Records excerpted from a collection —
"""

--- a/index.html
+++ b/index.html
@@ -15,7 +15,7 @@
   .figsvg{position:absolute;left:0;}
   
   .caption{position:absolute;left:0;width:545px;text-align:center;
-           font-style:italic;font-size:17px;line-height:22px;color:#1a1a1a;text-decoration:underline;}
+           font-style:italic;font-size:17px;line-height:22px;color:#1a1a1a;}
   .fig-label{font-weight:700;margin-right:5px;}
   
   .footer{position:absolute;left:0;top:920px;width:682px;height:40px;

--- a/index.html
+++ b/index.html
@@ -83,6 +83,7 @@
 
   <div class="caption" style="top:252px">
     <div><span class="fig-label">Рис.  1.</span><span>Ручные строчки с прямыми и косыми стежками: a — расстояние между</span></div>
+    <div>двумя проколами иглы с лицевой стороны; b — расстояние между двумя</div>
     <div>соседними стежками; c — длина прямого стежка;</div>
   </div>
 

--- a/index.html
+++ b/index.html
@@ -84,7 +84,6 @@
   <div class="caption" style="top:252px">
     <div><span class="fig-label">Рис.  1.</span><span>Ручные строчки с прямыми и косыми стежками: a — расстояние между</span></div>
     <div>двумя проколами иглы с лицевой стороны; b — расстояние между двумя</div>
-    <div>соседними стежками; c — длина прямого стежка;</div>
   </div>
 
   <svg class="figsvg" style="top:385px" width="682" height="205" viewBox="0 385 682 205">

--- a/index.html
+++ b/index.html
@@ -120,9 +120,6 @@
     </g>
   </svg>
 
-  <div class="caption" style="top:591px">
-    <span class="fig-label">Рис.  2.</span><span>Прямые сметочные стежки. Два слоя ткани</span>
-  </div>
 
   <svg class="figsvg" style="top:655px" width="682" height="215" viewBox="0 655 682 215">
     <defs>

"""
"""

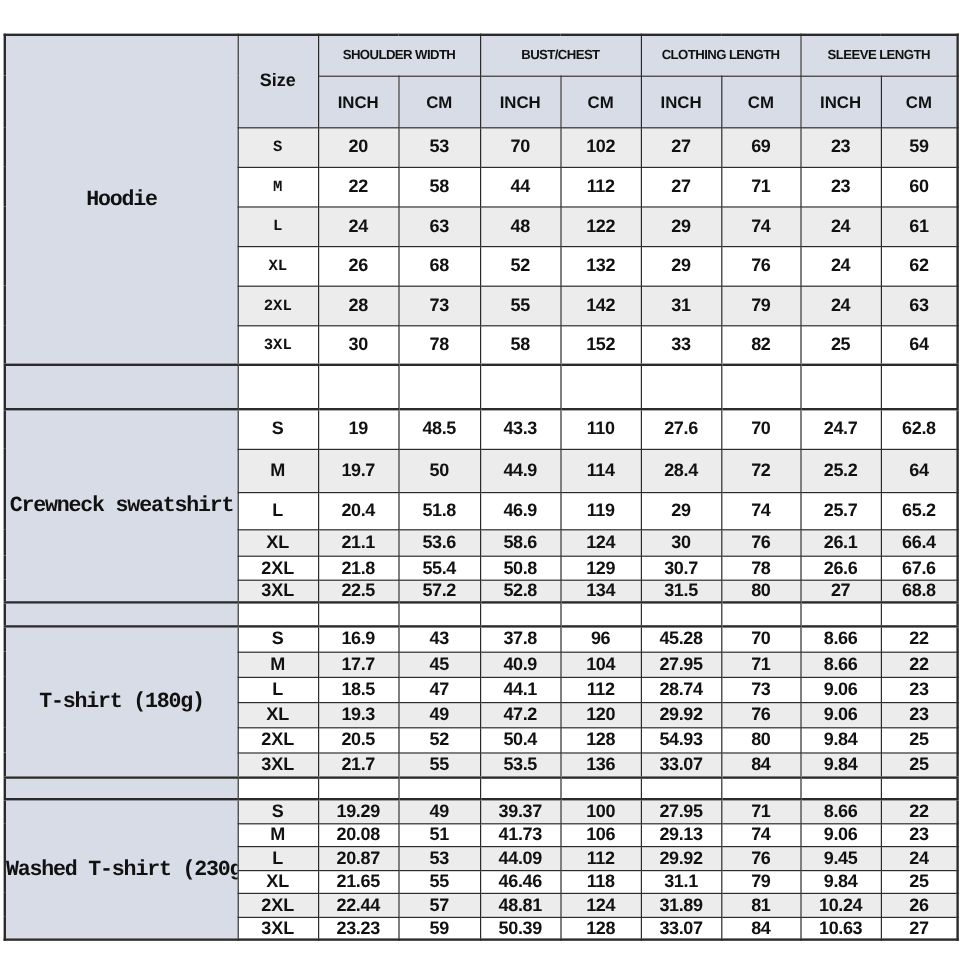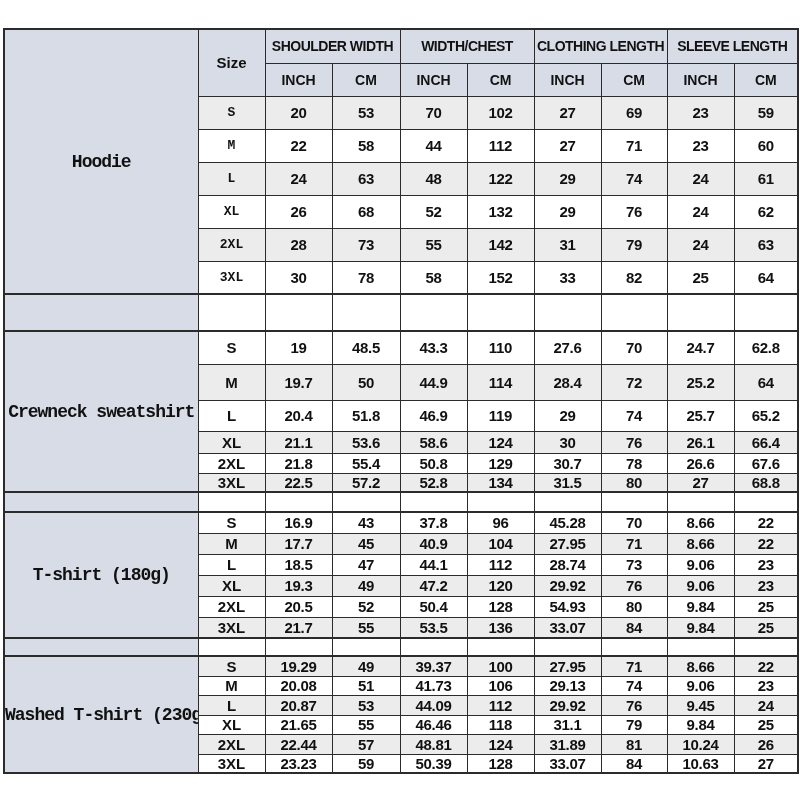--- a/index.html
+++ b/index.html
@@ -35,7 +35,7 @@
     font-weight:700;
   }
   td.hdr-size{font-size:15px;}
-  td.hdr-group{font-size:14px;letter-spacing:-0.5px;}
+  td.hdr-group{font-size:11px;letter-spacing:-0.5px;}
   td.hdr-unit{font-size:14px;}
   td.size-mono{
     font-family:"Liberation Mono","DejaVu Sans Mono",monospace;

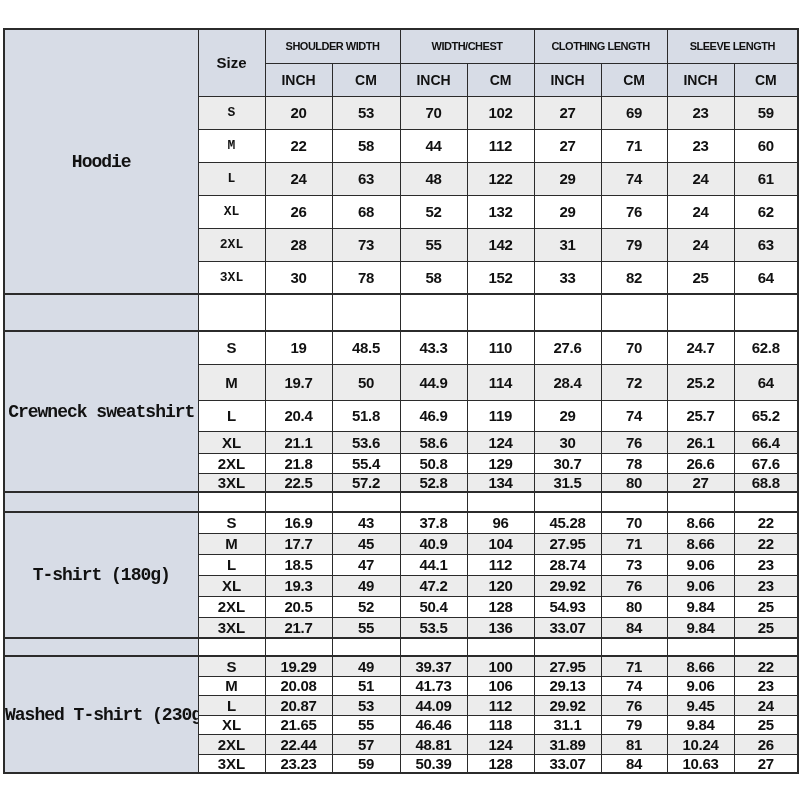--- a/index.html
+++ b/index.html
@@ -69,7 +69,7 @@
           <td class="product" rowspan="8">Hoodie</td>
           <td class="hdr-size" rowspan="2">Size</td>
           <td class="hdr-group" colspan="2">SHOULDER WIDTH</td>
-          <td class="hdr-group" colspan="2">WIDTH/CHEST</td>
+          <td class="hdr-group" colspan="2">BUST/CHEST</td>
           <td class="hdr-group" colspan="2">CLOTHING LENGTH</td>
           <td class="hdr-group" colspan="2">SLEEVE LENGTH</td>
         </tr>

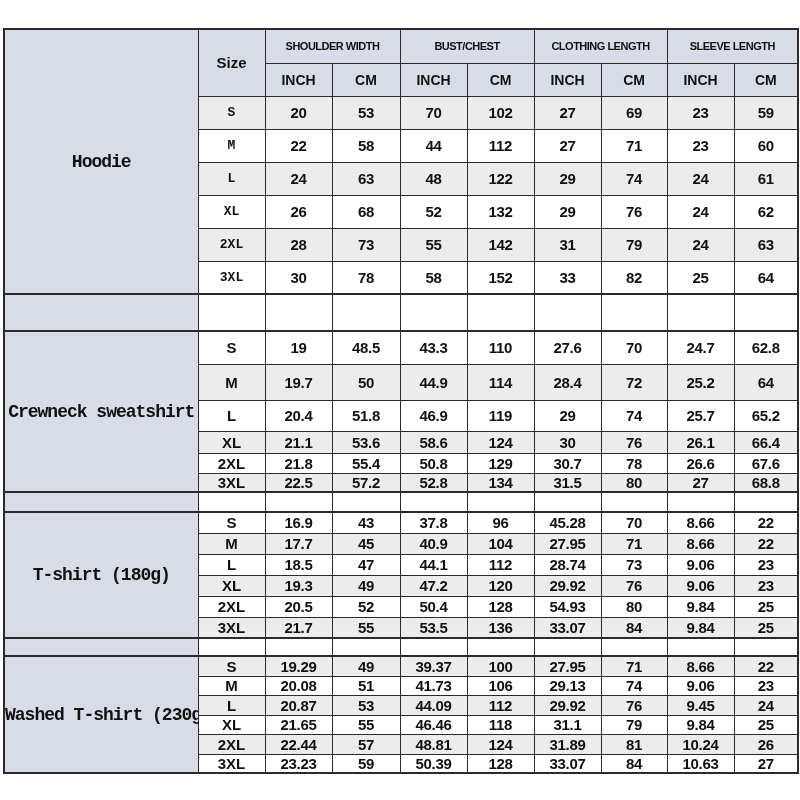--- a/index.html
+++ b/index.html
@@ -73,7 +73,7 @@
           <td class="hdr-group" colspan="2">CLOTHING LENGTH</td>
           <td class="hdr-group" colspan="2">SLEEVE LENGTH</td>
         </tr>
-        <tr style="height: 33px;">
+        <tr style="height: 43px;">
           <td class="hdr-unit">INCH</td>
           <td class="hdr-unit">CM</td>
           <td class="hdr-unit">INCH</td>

"""

Please return every line in the data that includes the string "text".

OUTPUT BELOW —
   .caption{position:absolute;left:0;width:545px;text-align:center;
-           font-style:italic;font-size:17px;line-height:22px;color:#1a1a1a;text-decoration:underline;}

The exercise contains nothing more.